Microchimerism in multiple sclerosis: The association between sex of offspring and MRI features in women with multiple sclerosis

Abstract

Aims: During pregnancy, fetal cells can migrate to the mother via blood circulation. A percentage of these cells survive in maternal tissues for decades generating a population of fetal microchimeric cells (fMCs), whose biological role is unclear. The aim of this study was to investigate the association between the sex of offspring, an indirect marker of fMCs, and magnetic resonance imaging (MRI) features in women with multiple sclerosis (MS). Methods: We recruited 26 nulliparous MS patients (NPp), 20 patients with at least one male son (XYp), and 8 patients with only daughters (XXp). Each patient underwent brain MR scan to acquire 3D-T2w FLAIR FatSat and 3D-T1w FSPGR/TFE. Lesion Segmentation Tool (LST) and FreeSurfer were used to obtain quantitative data from MRI. Additional data were collected using medical records. Multiple regression models were applied to evaluate the association between sex of offspring and MS data. Results: Comparing NPp and XXp, we found that NPp had larger 4th ventricle volume (2.02 ± 0.59 vs. 1.70 ± 0.41; p = 0.022), smaller left entorhinal volume (0.55 ± 0.17 vs. 0.68 ± 0.25; p = 0.028), and lower thickness in the following cortical areas: left paracentral (2.34 ± 0.16 vs. 2.39 ± 0.17; p = 0.043), left precuneus (2.27 ± 0.11 vs. 2.34 ± 0.16; p = 0.046), right lateral occipital (2.14 ± 0.11 vs. 2.25 ± 0.08; p = 0.006). NPp also had lower thickness in left paracentral cortex (2.34 ± 0.16 vs. 2.46 ± 0.17; p = 0.004), left precalcarine cortex (1.64 ± 0.14 vs. 1.72 ± 0.12; p = 0.041), and right paracentral cortex (2.34 ± 0.17 vs. 2.42 ± 0.14; p = 0.015) when compared to XYp.
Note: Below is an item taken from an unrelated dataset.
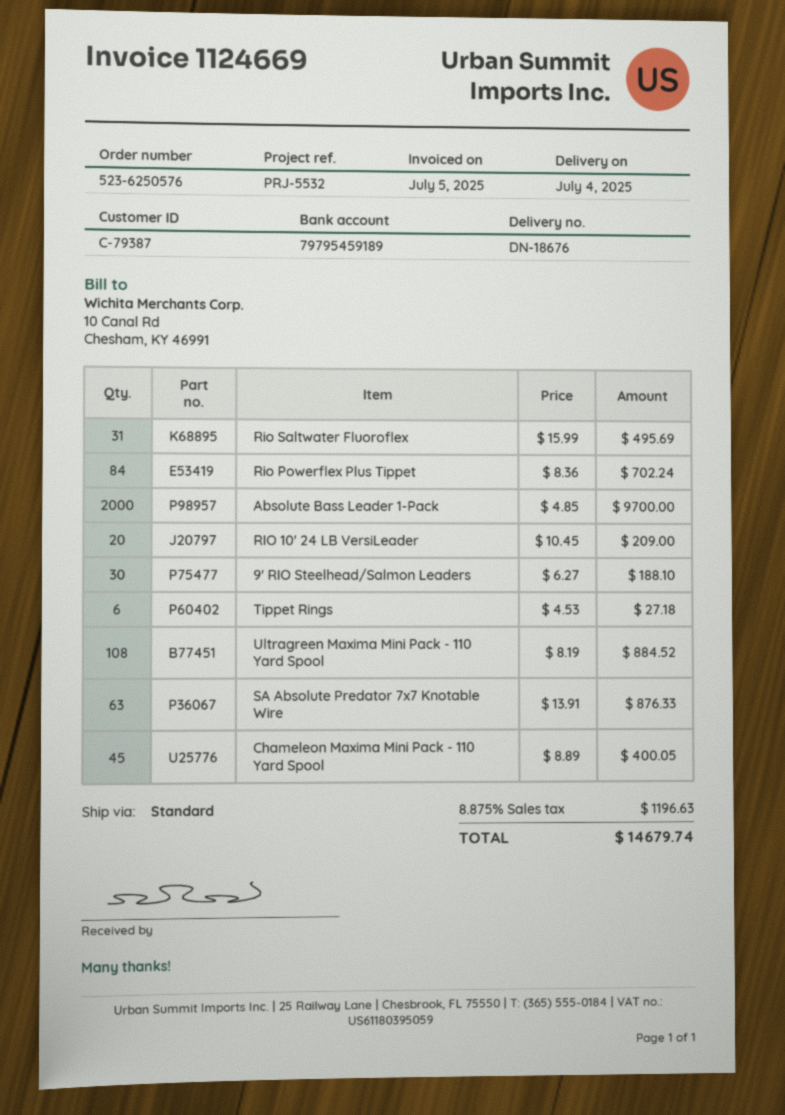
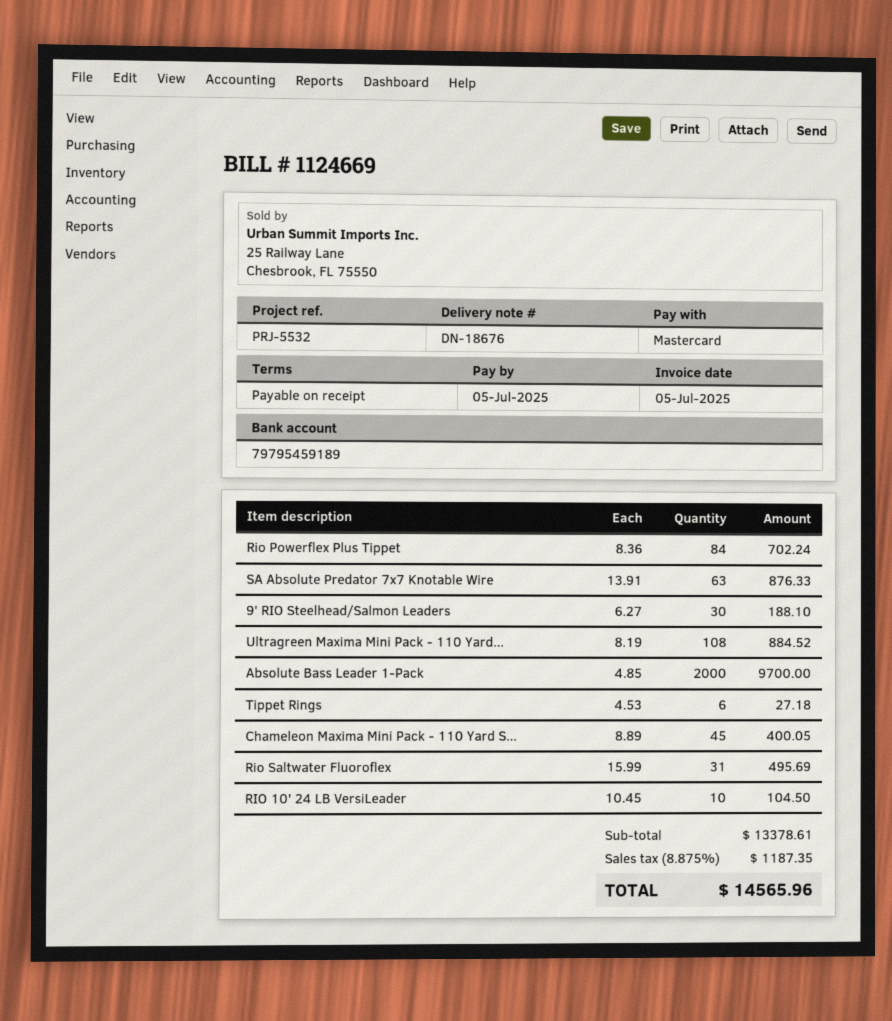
RIO 10' 24 LB VersiLeader: 20 x 10.45 = 209.00 -> 10 x 10.45 = 104.50
tax: 8.875% = 1196.63 -> 8.875% = 1187.35
total: 14679.74 -> 14565.96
Comparing XYp and XXp, we found that XYp had higher thickness in left cuneus (1.80 ± 0.14 vs. 1.93 ± 0.10; p = 0.042) and left pericalcarine areas (1.59 ± 0.19 vs. 1.72 ± 0.12; p = 0.032) and lower thickness in right lateral occipital cortex (2.25 ± 0.08 vs. 2.18 ± 0.13; p = 0.027). Discussion: Our findings suggested an association between the sex of offspring and brain atrophy. Considering the sex of offspring as an indirect marker of fMCs, we speculated that fMCs could accumulate in different brain areas modulating MS neuropathological processes.